**Assignment:** For the listing below, state how many lines include "from". The number alone is the answer.

[Start of Attachment]

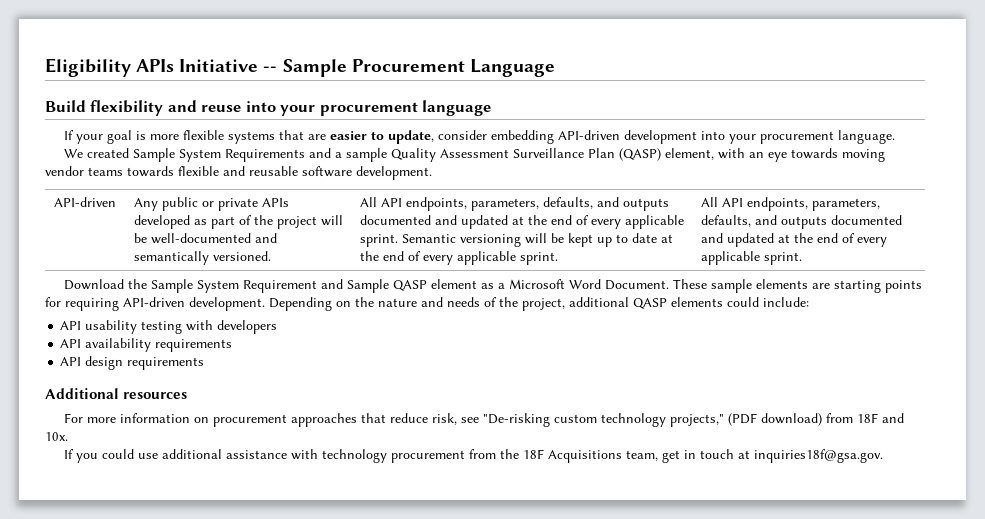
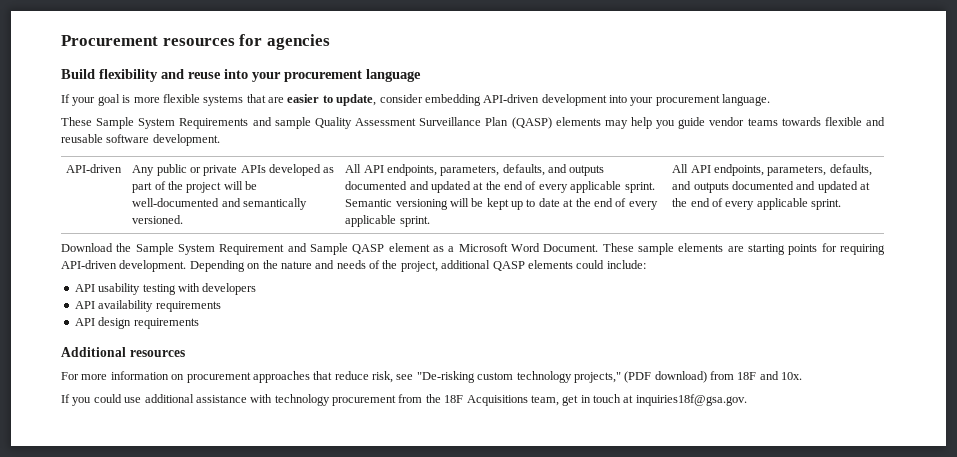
[45,58,555,77] Eligibility APIs Initiative -- Sample Procurement Language -> [61,34,330,50] Procurement resources for agencies
[63,148,129,158] We created -> [61,117,92,126] These
[334,152,342,158] a -> (272, 121) none
[664,148,885,162] element, with an eye towards moving -> [555,117,706,129] elements may help you guide

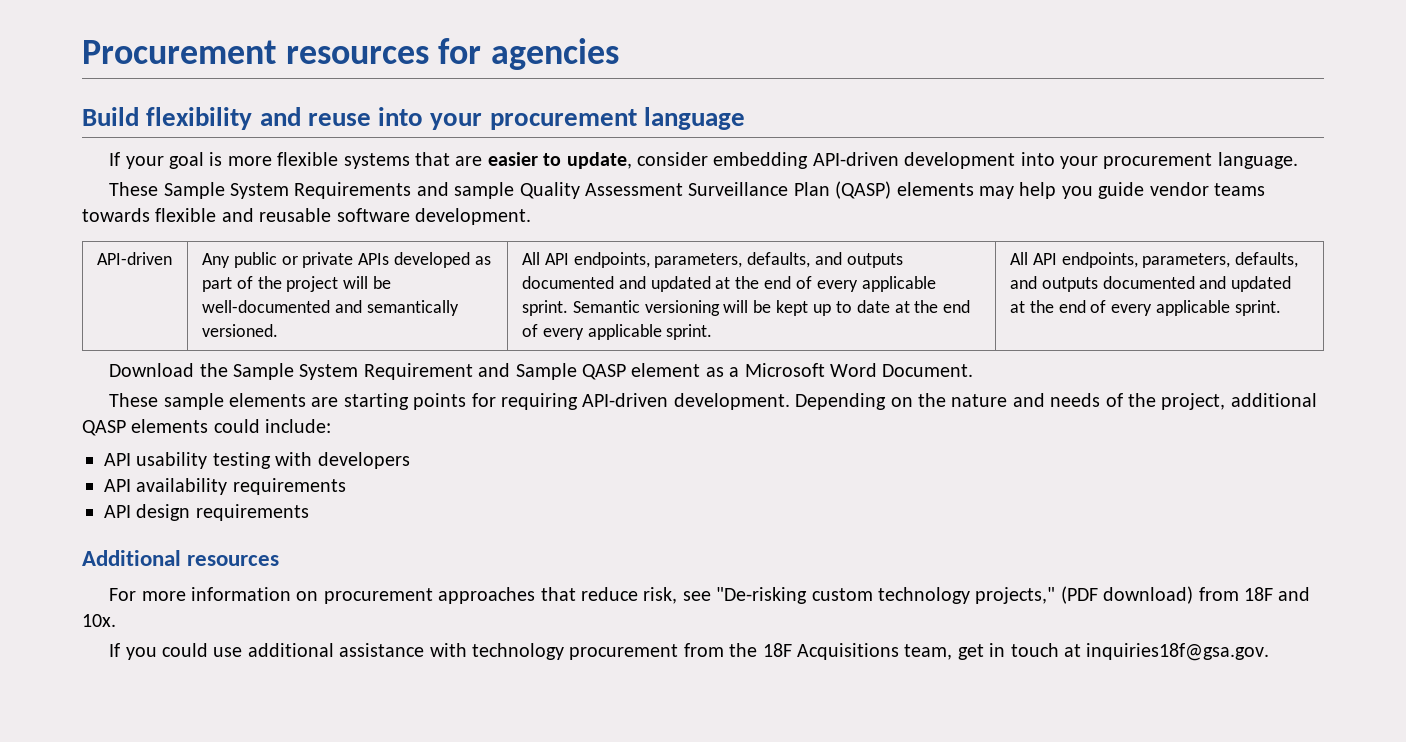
(599, 248) none -> (974, 370) //

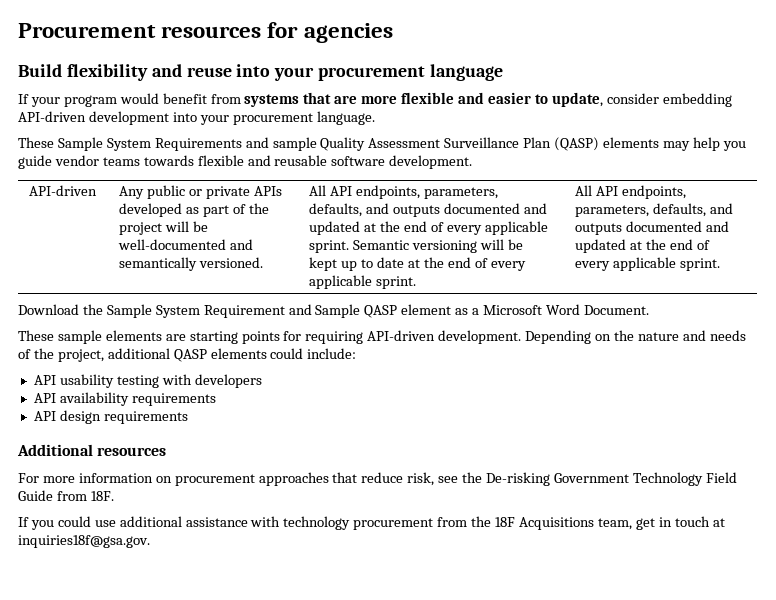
[169,152,483,169] goal is more flexible systems that are -> [63,92,485,107] program would benefit from systems that are more flexible and
[716,586,1311,604] [82,614,116,627] "De-risking custom technology projects," (PDF download) from 18F and 10x. -> [462,472,737,486] [18,490,114,501] the De-risking Government Technology Field Guide from 18F.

[End of Attachment]

**Task output:** 2